** DATA FOR THIS EXERCISE **
--------

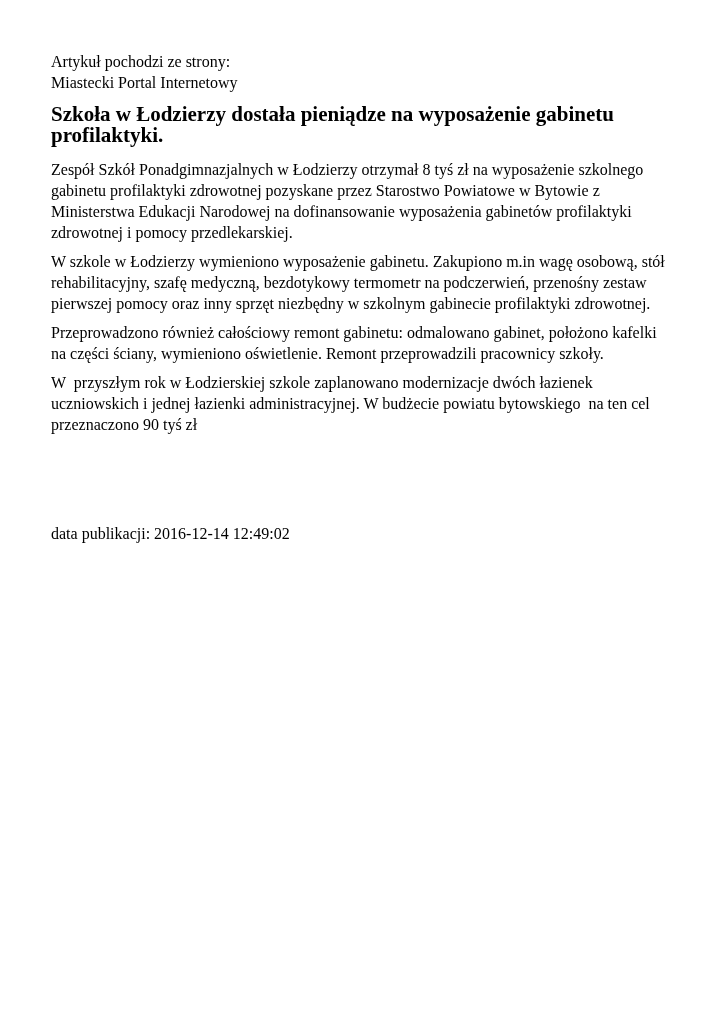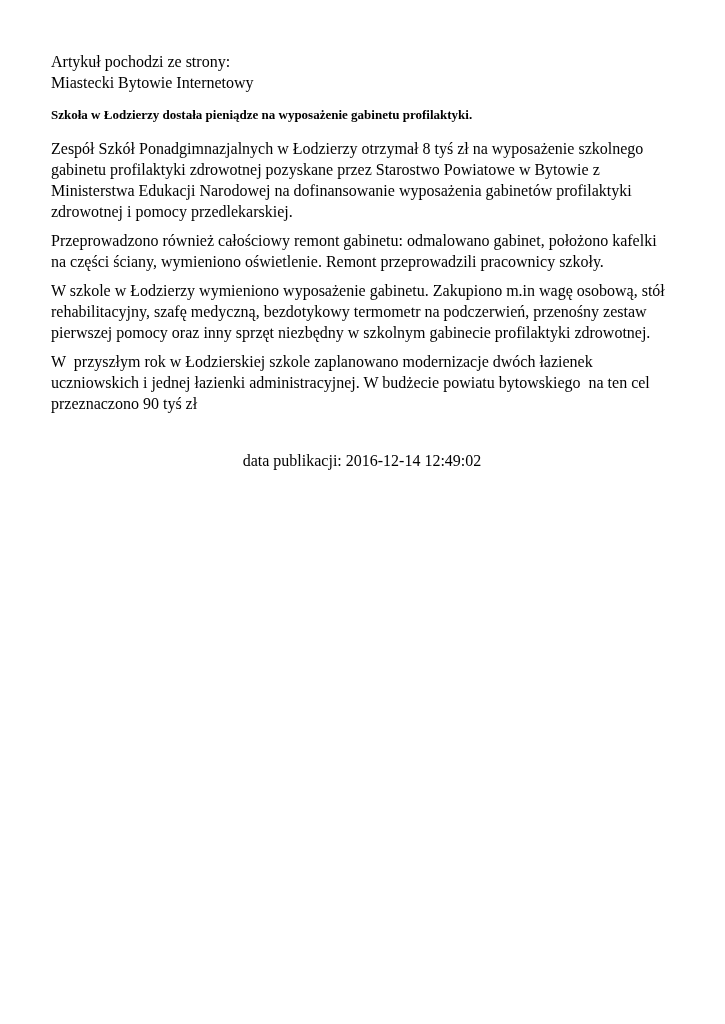--- a/index.html
+++ b/index.html
@@ -22,51 +22,50 @@
     font-size: 16px;
     line-height: 21px;
   }
   .source-block {
     margin: 0 0 11px 0;
   }
   .source-line {
     margin: 0;
   }
   .headline {
-    font-size: 13px;
+    font-size: 21px;
     font-weight: bold;
     line-height: 21px;
     margin: 0 0 13px 0;
   }
   .para {
     margin: 0 0 8px 0;
     white-space: pre-wrap; 
   }
   .pubdate {
-    margin: 36px 0 0 0;
-    text-align: center;
+    margin: 88px 0 0 0;
   }
 </style>
 </head>
 <body>
 
 <div class="page">
   <div class="content">
 
     <div class="source-block">
       <p class="source-line">Artykuł pochodzi ze strony:</p>
-      <p class="source-line">Miastecki Bytowie Internetowy</p>
+      <p class="source-line">Miastecki Portal Internetowy</p>
     </div>
 
     <h1 class="headline">Szkoła w Łodzierzy dostała pieniądze na wyposażenie gabinetu profilaktyki.</h1>
 
     <p class="para">Zespół Szkół Ponadgimnazjalnych w Łodzierzy otrzymał 8 tyś zł na wyposażenie szkolnego gabinetu profilaktyki zdrowotnej pozyskane przez Starostwo Powiatowe w Bytowie z Ministerstwa Edukacji Narodowej na dofinansowanie wyposażenia gabinetów profilaktyki zdrowotnej i pomocy przedlekarskiej.</p>
 
+    <p class="para">W szkole w Łodzierzy wymieniono wyposażenie gabinetu. Zakupiono m.in wagę osobową, stół rehabilitacyjny, szafę medyczną, bezdotykowy termometr na podczerwień, przenośny zestaw pierwszej pomocy oraz inny sprzęt niezbędny w szkolnym gabinecie profilaktyki zdrowotnej.</p>
+
     <p class="para">Przeprowadzono również całościowy remont gabinetu: odmalowano gabinet, położono kafelki na części ściany, wymieniono oświetlenie. Remont przeprowadzili pracownicy szkoły.</p>
-
-    <p class="para">W szkole w Łodzierzy wymieniono wyposażenie gabinetu. Zakupiono m.in wagę osobową, stół rehabilitacyjny, szafę medyczną, bezdotykowy termometr na podczerwień, przenośny zestaw pierwszej pomocy oraz inny sprzęt niezbędny w szkolnym gabinecie profilaktyki zdrowotnej.</p>
 
     <p class="para">W  przyszłym rok w Łodzierskiej szkole zaplanowano modernizacje dwóch łazienek uczniowskich i jednej łazienki administracyjnej. W budżecie powiatu bytowskiego  na ten cel przeznaczono 90 tyś zł</p>
 
     <p class="pubdate">data publikacji: 2016-12-14 12:49:02</p>
 
   </div>
 </div>
 
 </body></html>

--------

** EXERCISE AIM **
Down to the last line, set down the data above exactly, and omit all images.

** PROBLEM SOLUTION **
--- a/index.html
+++ b/index.html
@@ -22,51 +22,50 @@
     font-size: 16px;
     line-height: 21px;
   }
   .source-block {
     margin: 0 0 11px 0;
   }
   .source-line {
     margin: 0;
   }
   .headline {
-    font-size: 13px;
+    font-size: 21px;
     font-weight: bold;
     line-height: 21px;
     margin: 0 0 13px 0;
   }
   .para {
     margin: 0 0 8px 0;
     white-space: pre-wrap; 
   }
   .pubdate {
-    margin: 36px 0 0 0;
-    text-align: center;
+    margin: 88px 0 0 0;
   }
 </style>
 </head>
 <body>
 
 <div class="page">
   <div class="content">
 
     <div class="source-block">
       <p class="source-line">Artykuł pochodzi ze strony:</p>
-      <p class="source-line">Miastecki Bytowie Internetowy</p>
+      <p class="source-line">Miastecki Portal Internetowy</p>
     </div>
 
     <h1 class="headline">Szkoła w Łodzierzy dostała pieniądze na wyposażenie gabinetu profilaktyki.</h1>
 
     <p class="para">Zespół Szkół Ponadgimnazjalnych w Łodzierzy otrzymał 8 tyś zł na wyposażenie szkolnego gabinetu profilaktyki zdrowotnej pozyskane przez Starostwo Powiatowe w Bytowie z Ministerstwa Edukacji Narodowej na dofinansowanie wyposażenia gabinetów profilaktyki zdrowotnej i pomocy przedlekarskiej.</p>
 
+    <p class="para">W szkole w Łodzierzy wymieniono wyposażenie gabinetu. Zakupiono m.in wagę osobową, stół rehabilitacyjny, szafę medyczną, bezdotykowy termometr na podczerwień, przenośny zestaw pierwszej pomocy oraz inny sprzęt niezbędny w szkolnym gabinecie profilaktyki zdrowotnej.</p>
+
     <p class="para">Przeprowadzono również całościowy remont gabinetu: odmalowano gabinet, położono kafelki na części ściany, wymieniono oświetlenie. Remont przeprowadzili pracownicy szkoły.</p>
-
-    <p class="para">W szkole w Łodzierzy wymieniono wyposażenie gabinetu. Zakupiono m.in wagę osobową, stół rehabilitacyjny, szafę medyczną, bezdotykowy termometr na podczerwień, przenośny zestaw pierwszej pomocy oraz inny sprzęt niezbędny w szkolnym gabinecie profilaktyki zdrowotnej.</p>
 
     <p class="para">W  przyszłym rok w Łodzierskiej szkole zaplanowano modernizacje dwóch łazienek uczniowskich i jednej łazienki administracyjnej. W budżecie powiatu bytowskiego  na ten cel przeznaczono 90 tyś zł</p>
 
     <p class="pubdate">data publikacji: 2016-12-14 12:49:02</p>
 
   </div>
 </div>
 
 </body></html>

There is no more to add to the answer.